I like to tell people, that when you have a severe chronic lung disease such as asthma or COPD, you need to live the way you want to feel. You need to create a frame of mind for yourself that makes you feel normal. Getting out there and pushing myself hard physically through daily distance walking, even when Im not breathing well, makes me feel good about myself. It’s good for my lungs and makes me feel alive. Fitness Walking helps me tune out some of the bad stuff I have to deal with on a daily basis. Take that way from me and you’ve taken the one thing that holds me together and makes life worth living. This is why my knee issues, or ANY mobility issues for that matter are such a big deal for me.

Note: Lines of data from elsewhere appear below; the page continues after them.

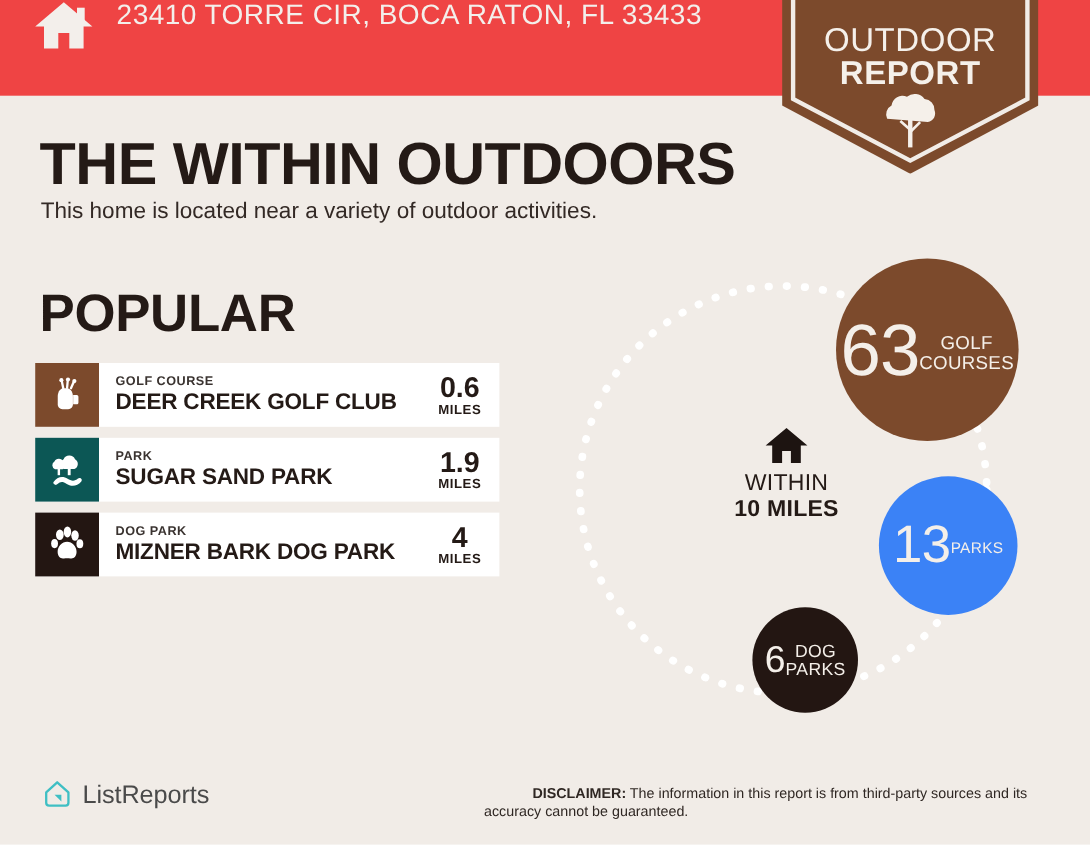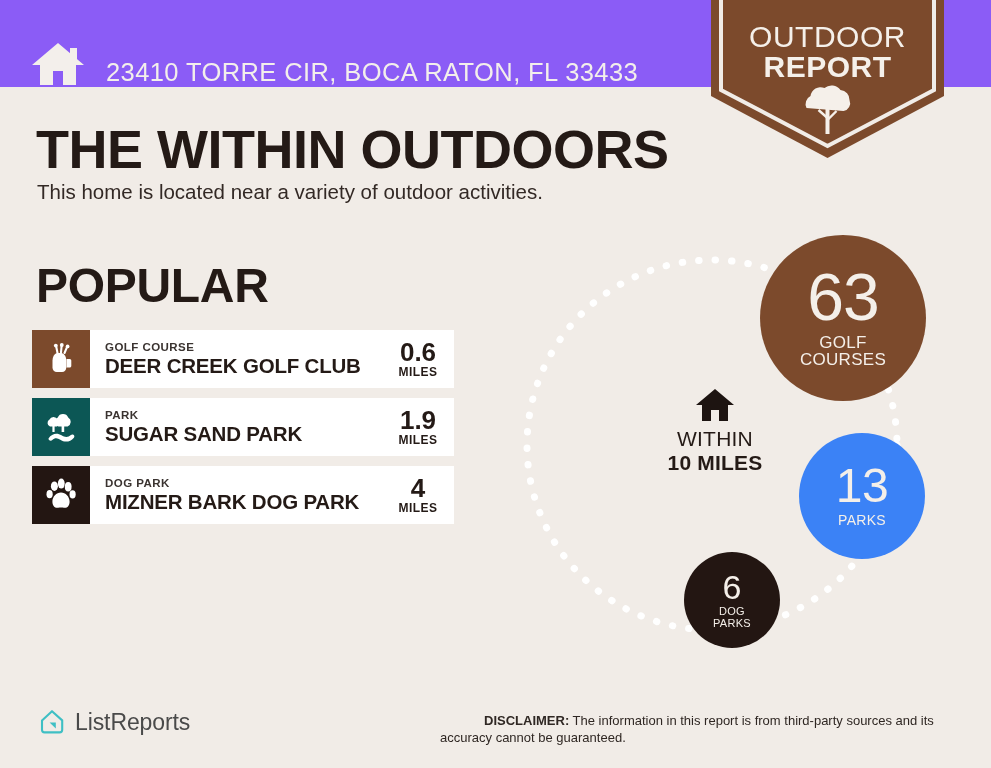"23410 TORRE CIR, BOCA RATON," #header-bar { align-items: flex-end -> flex-start; background: #8b5cf6 -> #ef4444 }
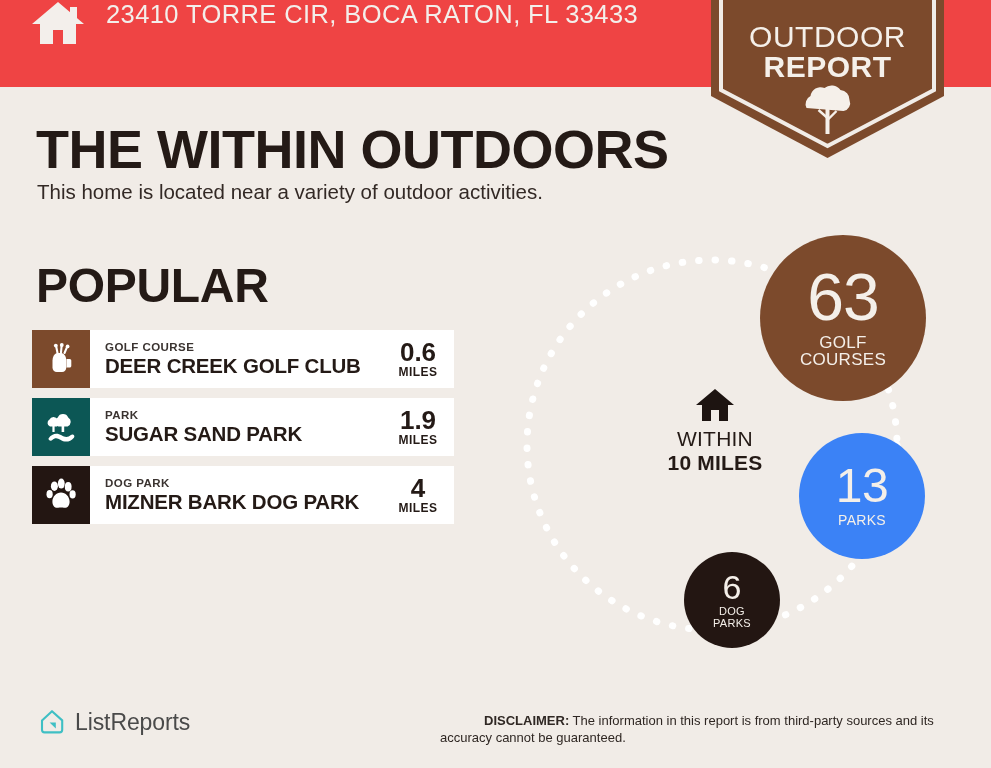"63" .stat-circle { flex-direction: column -> none }
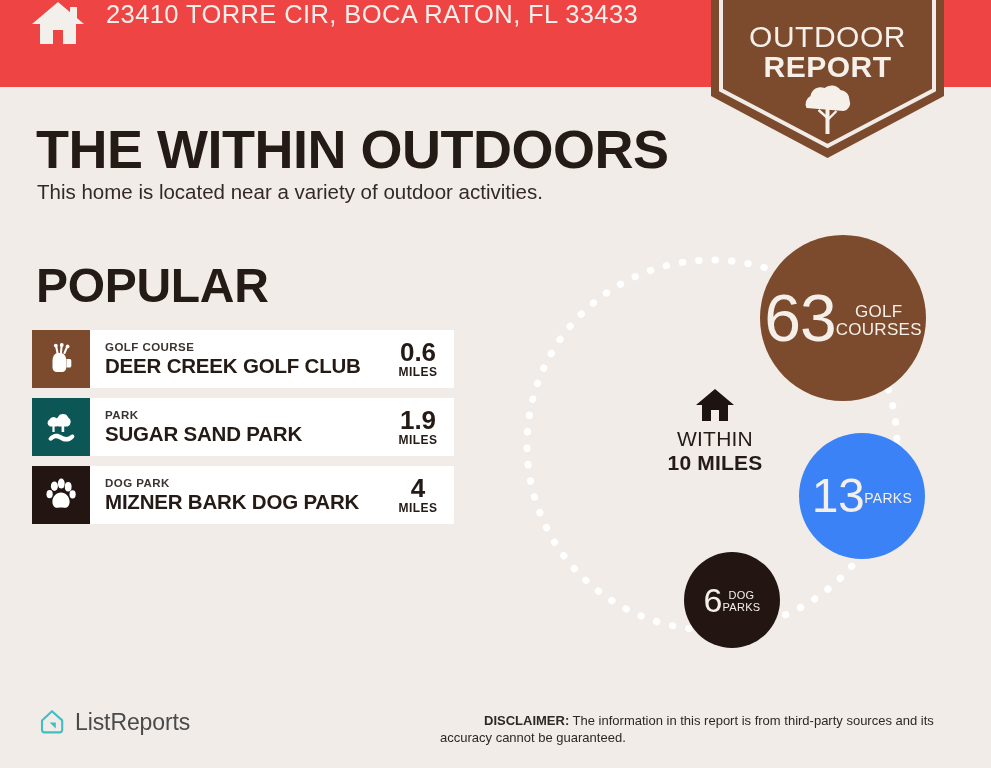"DOG" #circle-dog .stat-label { font-size: 11px -> 16px }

It’s taken me a long time and a lot of patience, but yesterday I completed a 2.5 mile walk. That’s the longest distance Ive walked in a single stretch since my first knee injury happened back in Nov 2018. It could be the steroid injection in my knee I received last week that’s making the difference. (Im also having less pain.) It’ll be interesting to see how I fair after the steroids wear off in a couple of months.

Knowing what Im dealing with now and educating myself, I feel a little less anxious about the situation. The plan going forward is to treat these injuries as conservatively as possible to delay or avoid surgery all together. So that’s where things stands at the moment. I’m taking it day by day and doing everything I can do to preserve my mobility, which to me is freedom.